On occasion he would stop on a street corner, set his bags down, and start preaching nonsense to an imaginary audience, carrying on in that wonderful Jamaican lilt. I actually wrote a 600-word piece about him to capture my impressions, but he wasn't around long enough to build a story around him. I missed him for years afterward.

HeronW
05-13-2008, 02:27 PM
This guy in my neighborhood who mows his lawn wearing a gas mask and goggles and gloves and lots and lots of clothes. That's the only time we ever see him. Is he allergic to...air?

Actually sounds like he's extremely allergic to grass, pollen, etc. Even when I used a riding mower I'd get a 'grass rash' on my lower legs. This fellow sounds determined to take care of his lawn, despite the hazards to his health. If he's taking certain meds--they can also cause nasty blisters on the skin if you walk in sunlight.

ccarver30
05-13-2008, 08:03 PM
You lost me when you put an apostrophe in "characters". :|

Jason P
05-16-2008, 09:46 AM
Once in Iraq, I met two of the most tradgic figures I've ever know-- both in the same day, although diffrent houses.
In one house I found an animalistic man wearing an iron collar, chained to the wall. The man didn't speak like a normal person. I learned from his family that before the invasion, he was a collage professor; he'd been intelligent, educated, and quite fluent in English. He had, however, voiced anti-Sadam views. Sadam's men tortured him to the point of insanity because of it. Now days his family has to care for him, keeping him restrained so he doesn't hurt himself or others.
The second was an infant in her crib.

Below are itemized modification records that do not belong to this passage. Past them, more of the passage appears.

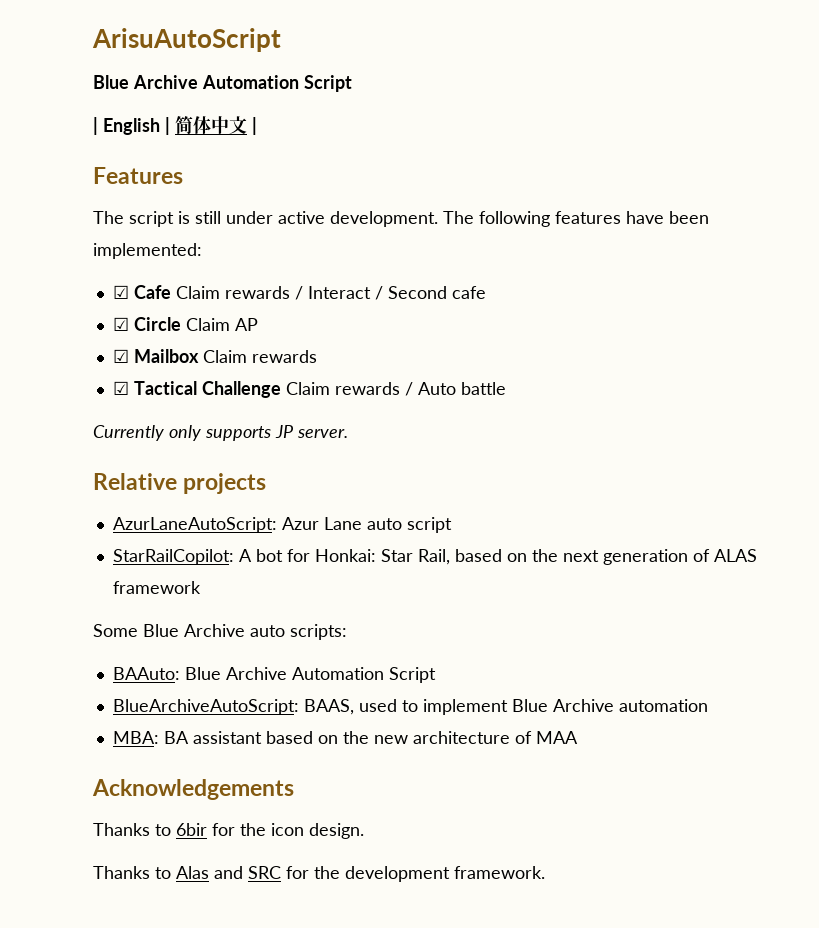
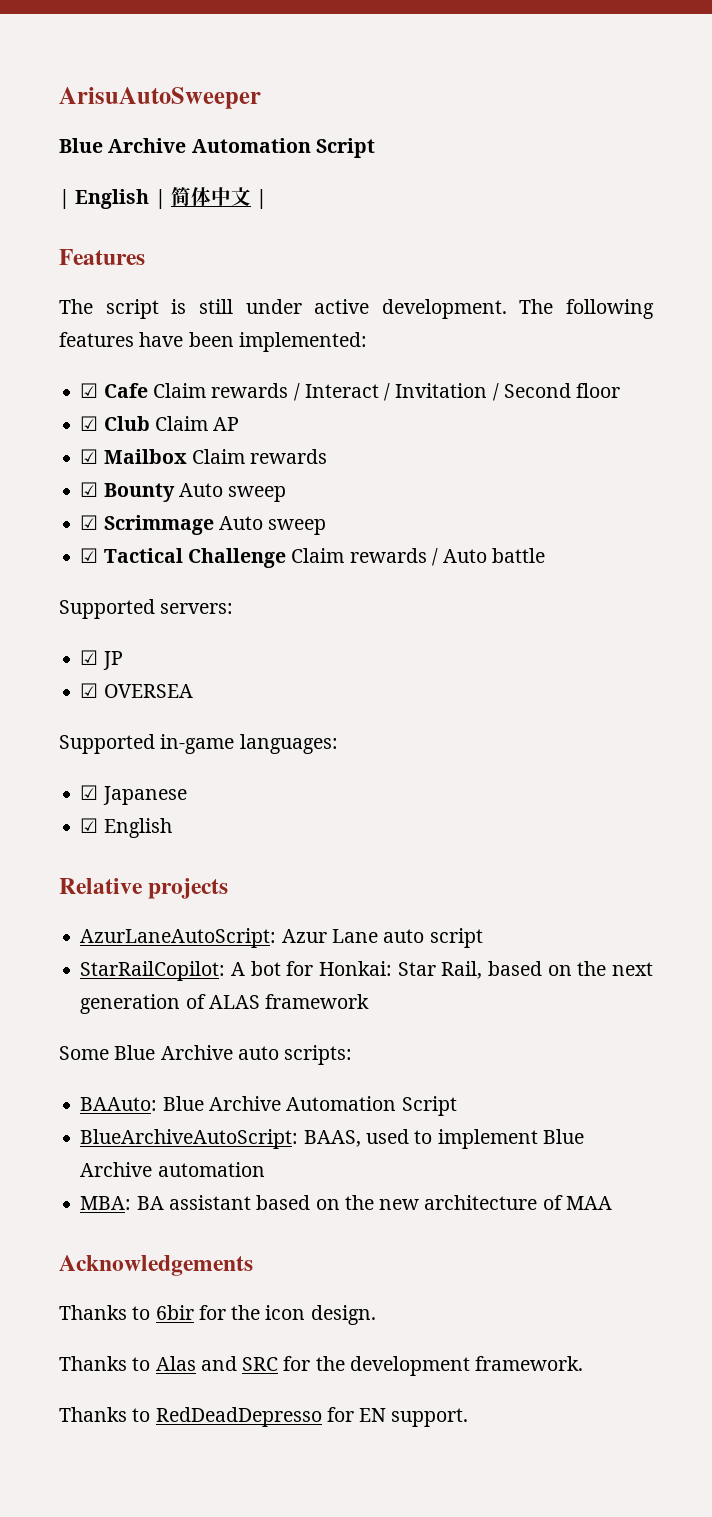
- ArisuAutoScript
+ ArisuAutoSweeper
- ☑ Cafe Claim rewards / Interact / Second cafe
- ☑ Circle Claim AP
+ ☑ Cafe Claim rewards / Interact / Invitation / Second floor
+ ☑ Club Claim AP
+ ☑ Bounty Auto sweep
+ ☑ Scrimmage Auto sweep
- Currently only supports JP server.
+ Supported servers:
+ ☑ JP
+ ☑ OVERSEA
+ Supported in-game languages:
+ ☑ Japanese
+ ☑ English
+ Thanks to RedDeadDepresso for EN support.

She'd been born with a birth defect (probably caused by some sort of chemical pollution). The only bones we could see in her body were her skull, spine, and rib cage. Her appendages were nothing more than fleshy snakes. So sad.

Zoombie
05-16-2008, 11:50 AM
Uh, sorry Zoombie, but I don't believe you.

My father lied about his age to join the US Army and thus escape the Great Depression, so he was one of the younger pilots who flew bombing missions against the Japanese in the Pacific. He's now 85.

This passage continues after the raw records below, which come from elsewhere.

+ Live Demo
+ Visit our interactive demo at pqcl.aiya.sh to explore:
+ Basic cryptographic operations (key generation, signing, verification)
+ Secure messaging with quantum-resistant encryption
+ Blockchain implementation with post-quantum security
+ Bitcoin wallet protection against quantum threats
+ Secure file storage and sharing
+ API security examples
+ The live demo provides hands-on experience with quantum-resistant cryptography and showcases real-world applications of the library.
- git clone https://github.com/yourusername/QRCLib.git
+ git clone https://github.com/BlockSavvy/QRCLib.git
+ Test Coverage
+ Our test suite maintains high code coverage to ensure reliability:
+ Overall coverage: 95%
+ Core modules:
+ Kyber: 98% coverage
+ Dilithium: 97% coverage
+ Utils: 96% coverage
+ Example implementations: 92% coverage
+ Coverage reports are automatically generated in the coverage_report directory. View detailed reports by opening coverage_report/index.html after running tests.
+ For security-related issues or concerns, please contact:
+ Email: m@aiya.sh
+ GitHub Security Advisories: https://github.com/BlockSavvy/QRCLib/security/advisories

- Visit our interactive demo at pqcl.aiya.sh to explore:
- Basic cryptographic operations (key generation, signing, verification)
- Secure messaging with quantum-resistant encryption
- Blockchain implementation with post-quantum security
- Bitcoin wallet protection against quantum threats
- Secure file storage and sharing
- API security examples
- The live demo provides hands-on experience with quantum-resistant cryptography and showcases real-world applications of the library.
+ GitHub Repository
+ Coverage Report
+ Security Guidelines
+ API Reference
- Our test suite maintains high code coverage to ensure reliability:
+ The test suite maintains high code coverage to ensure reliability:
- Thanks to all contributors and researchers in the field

I'm not aware of any school that hires substitute teachers in their 80's...

Well, that's what he said. He might have been lying...but he definitely looked old enough.

Straka
05-16-2008, 05:06 PM
Once in Iraq...

Stuff of nightmares. I bud who served too saw some pretty messed up things.

Straka
05-16-2008, 05:16 PM
Once in Iraq...

Stuff of nightmares. I bud who served over there saw some pretty messed up things.

The_Grand_Duchess
05-18-2008, 06:01 AM
I didn't think I was going to have anything for this thread but then I thought of this lady at my job. She is a whole lot of karazee. She comes on sweet as pie. Two beautiful smart little girls. Lovely.

Then one of their coats was dropped on the steps as she came to pick up. Before the teacher could get back to get it, the mom went off. This woman is. . . large. . . and she cannot control her temper. AT. ALL.

She also stopped one of the teachers as she dropped of her daughters and told the lady she "Better not lay a hand on her daughter". For no apparent reason. It was nuts.